Reputation: 3813

Overriding dict.update() method in subclass to prevent overwriting dict keys

Earlier today, I read the question "Raise error if python dict comprehension overwrites a key" and decided to try my hand at an answer. The method that naturally occurred to me was to subclass dict for this. However, I got stuck on my answer, and now I'm obsessed with getting this worked out for myself.

Notes:

No - I do not plan on turning in the answer to this question as an answer to the other question.
This is purely an intellectual exercise for me at this point.

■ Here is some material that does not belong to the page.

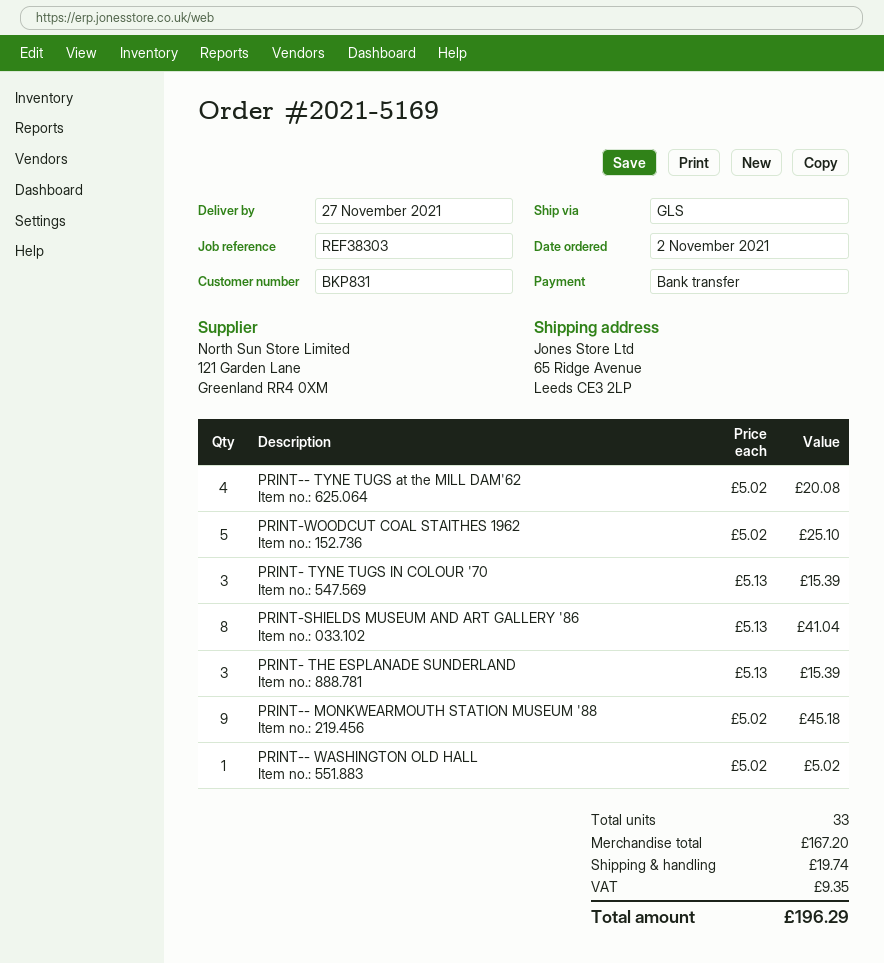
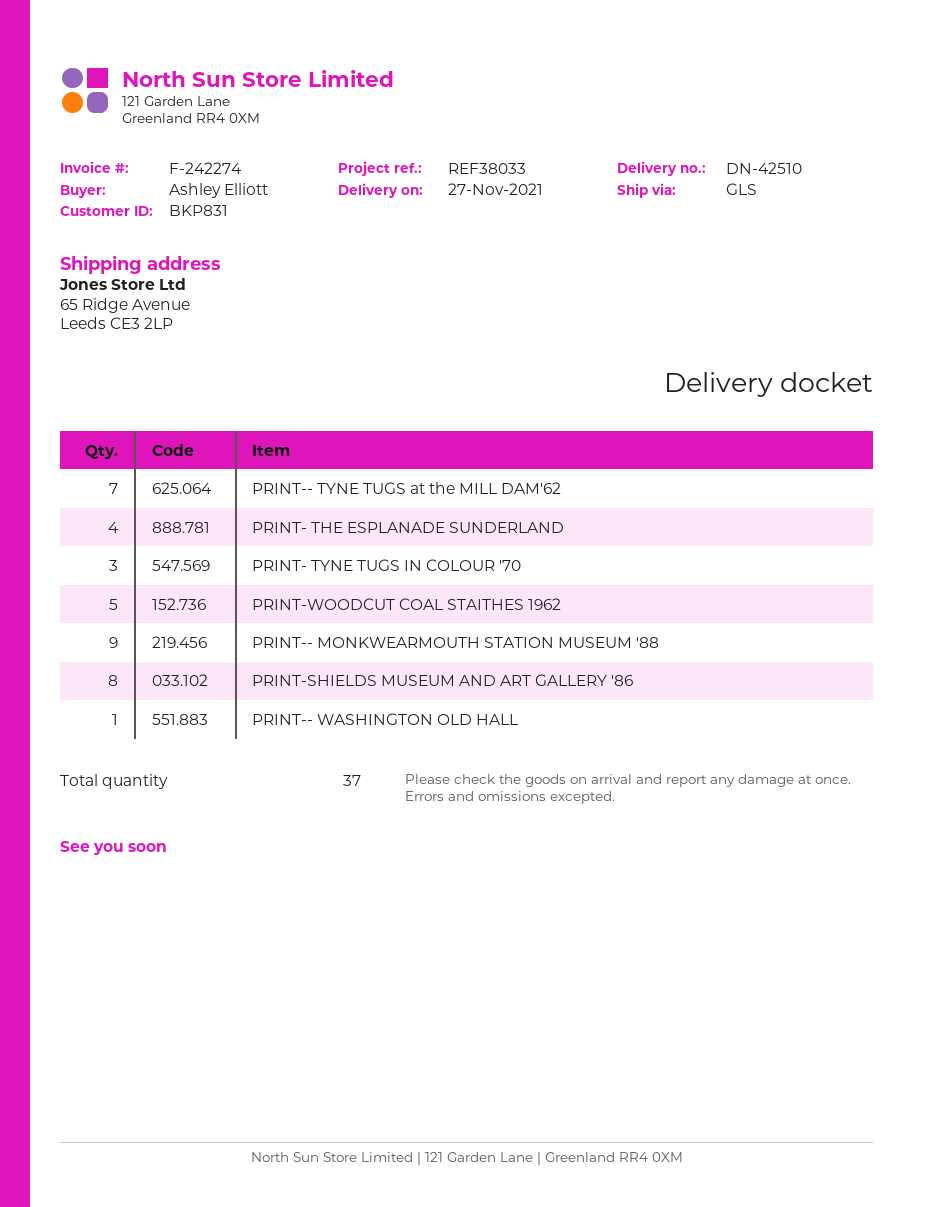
reference: REF38303 -> REF38033
PRINT-- TYNE TUGS at the MILL DAM'62: 4 -> 7
PRINT- THE ESPLANADE SUNDERLAND: 3 -> 4
total quantity: 33 -> 37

As a practical matter, I would almost certainly use a namedtuple or a regular dictionary wherever I have a requirement for something like this.

My (not quite working) Solution:

class DuplicateKeyError(KeyError):
    pass



class UniqueKeyDict(dict):
    def __init__(self, *args, **kwargs):
        self.update(*args, **kwargs)


    def __setitem__(self, key, value):
        if key in self:  # Validate key doesn't already exist.
            raise DuplicateKeyError('Key \'{}\' already exists with value \'{}\'.'.format(key, self[key]))
        super().__setitem__(key, value)


    def update(self, *args, **kwargs):
        if args:
            if len(args) > 1:
                raise TypeError('Update expected at most 1 arg.  Got {}.'.format(len(args)))
            else:
                try:
                    for k, v in args[0]:
                        self.__setitem__(k, v)
                except ValueError:
                    pass

        for k in kwargs:
            self.__setitem__(k, kwargs[k])

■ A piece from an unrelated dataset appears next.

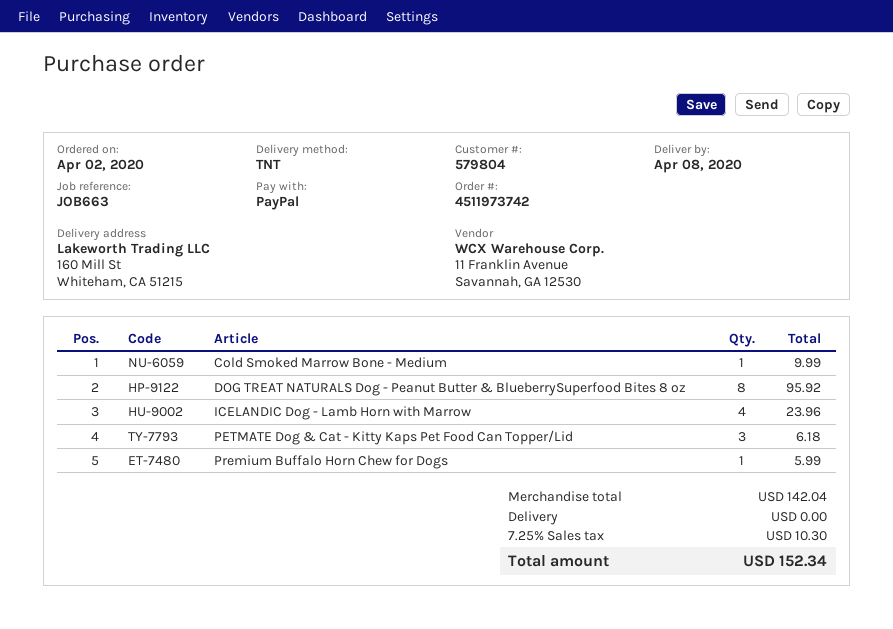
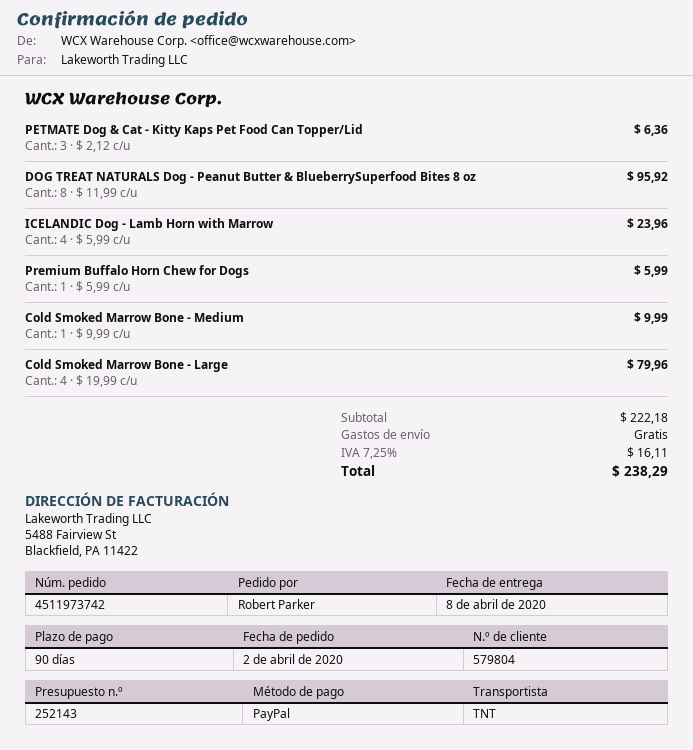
PETMATE Dog & Cat - Kitty Kaps Pet Food Can Topper/Lid: 3 for 6.18 -> 3 for 6.36
Cold Smoked Marrow Bone - Large: none -> 4 for 79.96
subtotal: 142.04 -> 222.18
tax: 7.25% = 10.30 -> 7.25% = 16.11
total: 152.34 -> 238.29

My Tests and Expected Results

>>> ukd = UniqueKeyDict((k, int(v)) for k, v in ('a1', 'b2', 'c3', 'd4'))  # Should succeed.
>>> ukd['e'] = 5  # Should succeed.
>>> print(ukd)
{'a': 1, 'b': 2, 'c': 3, d: 4, 'e': 5}
>>> ukd['a'] = 5  # Should fail.
Traceback (most recent call last):
  File "<stdin>", line 1, in <module>
  File "<stdin>", line 8, in __setitem__
__main__.DuplicateKeyError: Key 'a' already exists with value '1'.
>>> ukd.update({'a': 5})  # Should fail.
>>> ukd = UniqueKeyDict((k, v) for k, v in ('a1', 'b2', 'c3', 'd4', 'a5'))  # Should fail.
>>>

I'm certain the issue is in my update() method, but I'm not able to determine just what I'm doing wrong.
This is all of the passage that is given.